:: EXERCISE PROMPT ::
In the data below, reproduce everything exactly except the images.

:: DATA UNDER STUDY ::
= = = =

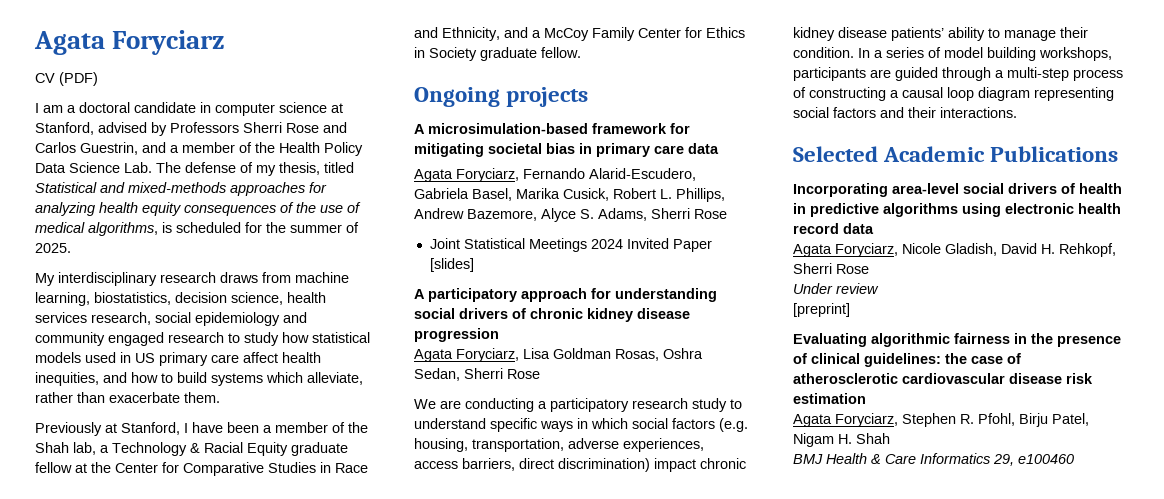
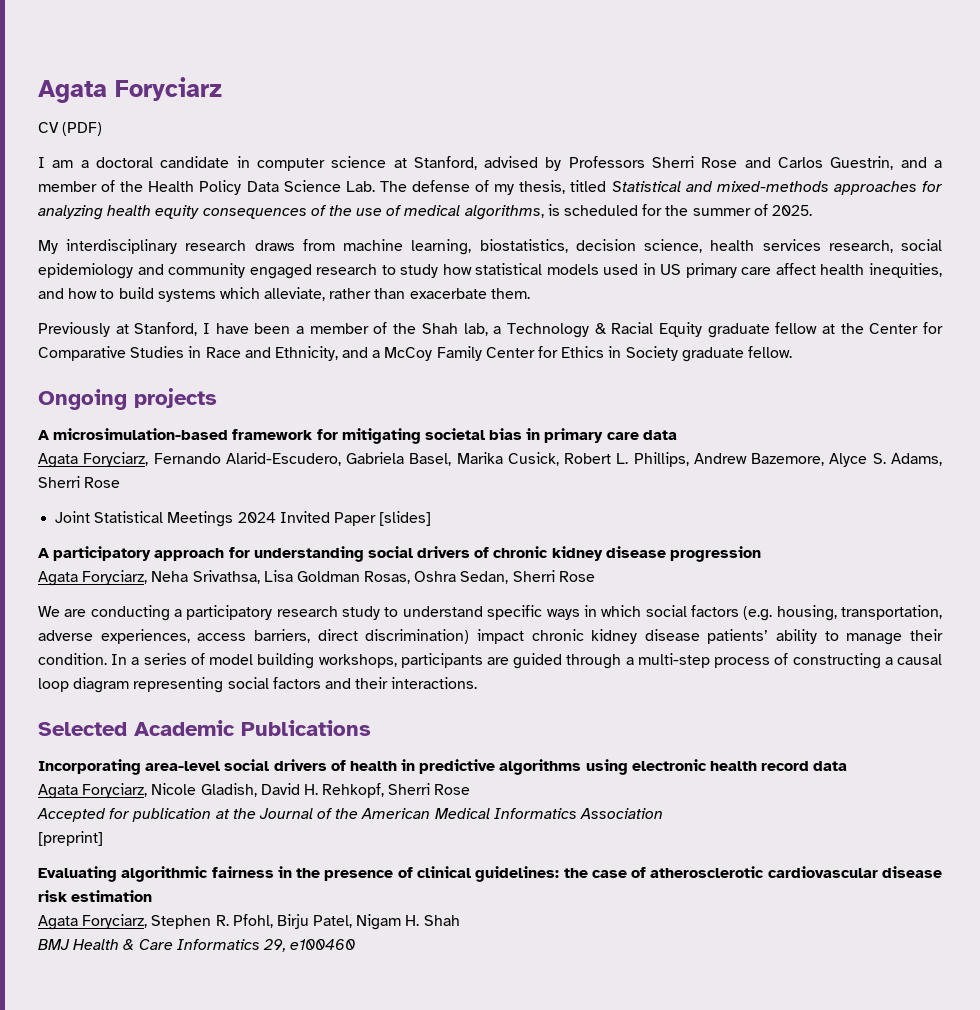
- Agata Foryciarz, Lisa Goldman Rosas, Oshra Sedan, Sherri Rose
+ Agata Foryciarz, Neha Srivathsa, Lisa Goldman Rosas, Oshra Sedan, Sherri Rose
- Under review
+ Accepted for publication at the Journal of the American Medical Informatics Association

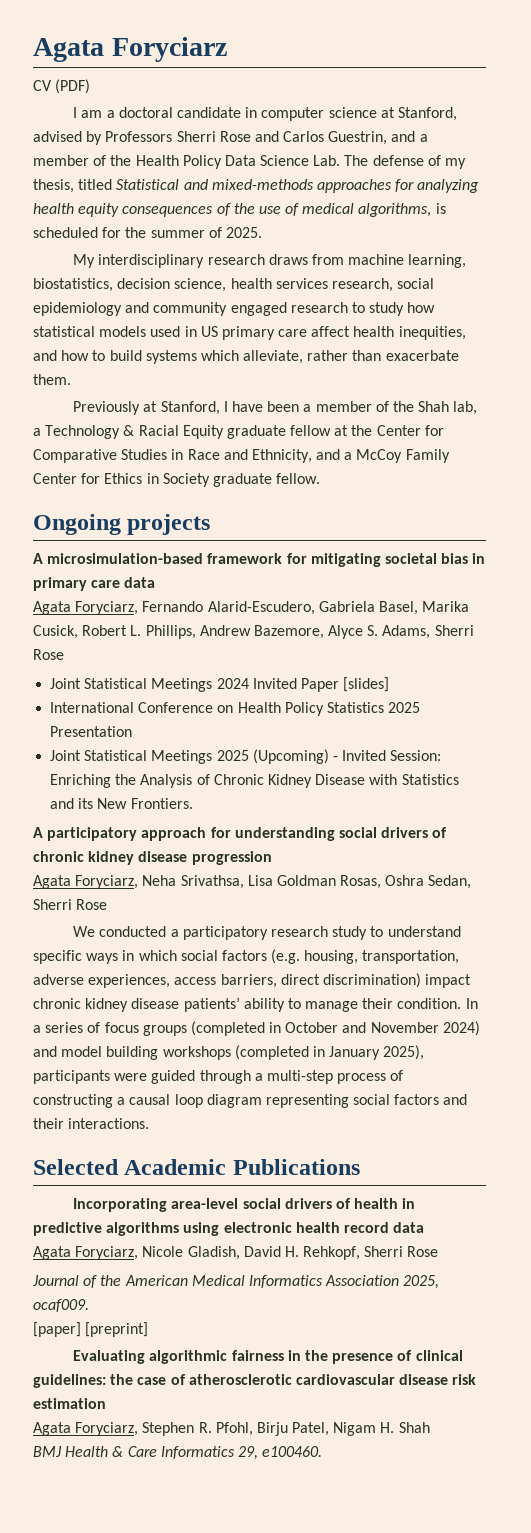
+ International Conference on Health Policy Statistics 2025 Presentation
+ Joint Statistical Meetings 2025 (Upcoming) - Invited Session: Enriching the Analysis of Chronic Kidney Disease with Statistics and its New Frontiers.
- We are conducting a participatory research study to understand specific ways in which social factors (e.g. housing, transportation, adverse experiences, access barriers, direct discrimination) impact chronic kidney disease patients’ ability to manage their condition.
+ We conducted a participatory research study to understand specific ways in which social factors (e.g. housing, transportation, adverse experiences, access barriers, direct discrimination) impact chronic kidney disease patients’ ability to manage their condition.
- In a series of model building workshops, participants are guided through a multi-step process of constructing a causal loop diagram representing social factors and their interactions.
+ In a series of focus groups (completed in October and November 2024) and model building workshops (completed in January 2025), participants were guided through a multi-step process of constructing a causal loop diagram representing social factors and their interactions.
- Accepted for publication at the Journal of the American Medical Informatics Association
- [preprint]
+ Journal of the American Medical Informatics Association 2025, ocaf009.
+ [paper] [preprint]
- BMJ Health & Care Informatics 29, e100460
+ BMJ Health & Care Informatics 29, e100460.

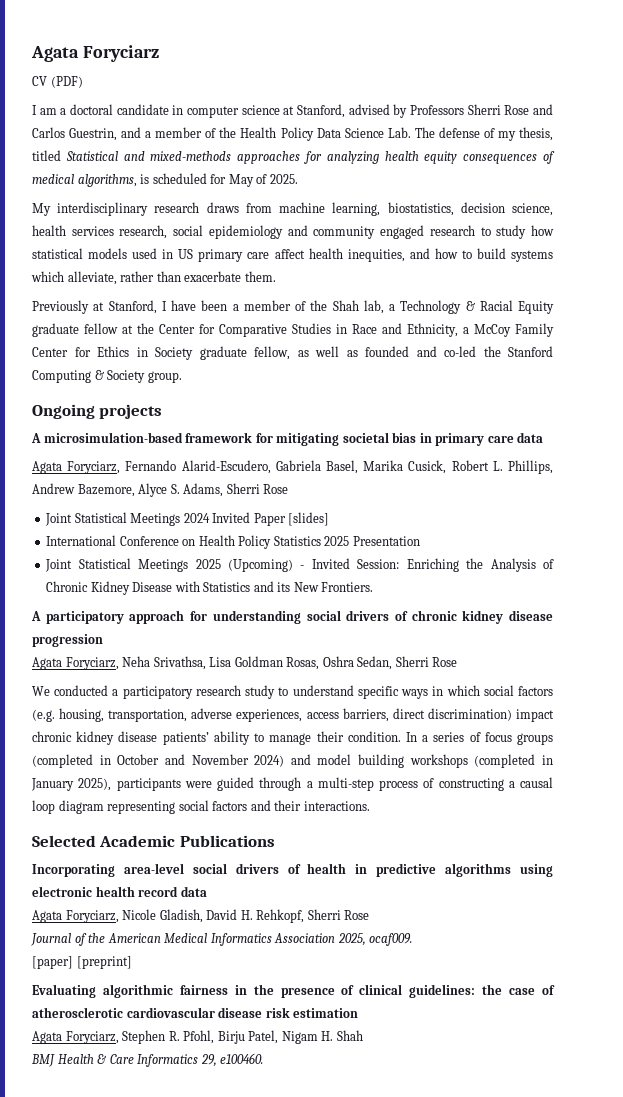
- I am a doctoral candidate in computer science at Stanford, advised by Professors Sherri Rose and Carlos Guestrin, and a member of the Health Policy Data Science Lab. The defense of my thesis, titled Statistical and mixed-methods approaches for analyzing health equity consequences of the use of medical algorithms, is scheduled for the summer of 2025.
+ I am a doctoral candidate in computer science at Stanford, advised by Professors Sherri Rose and Carlos Guestrin, and a member of the Health Policy Data Science Lab. The defense of my thesis, titled Statistical and mixed-methods approaches for analyzing health equity consequences of medical algorithms, is scheduled for May of 2025.
- Previously at Stanford, I have been a member of the Shah lab, a Technology & Racial Equity graduate fellow at the Center for Comparative Studies in Race and Ethnicity, and a McCoy Family Center for Ethics in Society graduate fellow.
+ Previously at Stanford, I have been a member of the Shah lab, a Technology & Racial Equity graduate fellow at the Center for Comparative Studies in Race and Ethnicity, a McCoy Family Center for Ethics in Society graduate fellow, as well as founded and co-led the Stanford Computing & Society group.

= = = =

:: ANSWER BOX ::
- Agata Foryciarz, Lisa Goldman Rosas, Oshra Sedan, Sherri Rose
+ Agata Foryciarz, Neha Srivathsa, Lisa Goldman Rosas, Oshra Sedan, Sherri Rose
- Under review
+ Accepted for publication at the Journal of the American Medical Informatics Association

+ International Conference on Health Policy Statistics 2025 Presentation
+ Joint Statistical Meetings 2025 (Upcoming) - Invited Session: Enriching the Analysis of Chronic Kidney Disease with Statistics and its New Frontiers.
- We are conducting a participatory research study to understand specific ways in which social factors (e.g. housing, transportation, adverse experiences, access barriers, direct discrimination) impact chronic kidney disease patients’ ability to manage their condition.
+ We conducted a participatory research study to understand specific ways in which social factors (e.g. housing, transportation, adverse experiences, access barriers, direct discrimination) impact chronic kidney disease patients’ ability to manage their condition.
- In a series of model building workshops, participants are guided through a multi-step process of constructing a causal loop diagram representing social factors and their interactions.
+ In a series of focus groups (completed in October and November 2024) and model building workshops (completed in January 2025), participants were guided through a multi-step process of constructing a causal loop diagram representing social factors and their interactions.
- Accepted for publication at the Journal of the American Medical Informatics Association
- [preprint]
+ Journal of the American Medical Informatics Association 2025, ocaf009.
+ [paper] [preprint]
- BMJ Health & Care Informatics 29, e100460
+ BMJ Health & Care Informatics 29, e100460.

- I am a doctoral candidate in computer science at Stanford, advised by Professors Sherri Rose and Carlos Guestrin, and a member of the Health Policy Data Science Lab. The defense of my thesis, titled Statistical and mixed-methods approaches for analyzing health equity consequences of the use of medical algorithms, is scheduled for the summer of 2025.
+ I am a doctoral candidate in computer science at Stanford, advised by Professors Sherri Rose and Carlos Guestrin, and a member of the Health Policy Data Science Lab. The defense of my thesis, titled Statistical and mixed-methods approaches for analyzing health equity consequences of medical algorithms, is scheduled for May of 2025.
- Previously at Stanford, I have been a member of the Shah lab, a Technology & Racial Equity graduate fellow at the Center for Comparative Studies in Race and Ethnicity, and a McCoy Family Center for Ethics in Society graduate fellow.
+ Previously at Stanford, I have been a member of the Shah lab, a Technology & Racial Equity graduate fellow at the Center for Comparative Studies in Race and Ethnicity, a McCoy Family Center for Ethics in Society graduate fellow, as well as founded and co-led the Stanford Computing & Society group.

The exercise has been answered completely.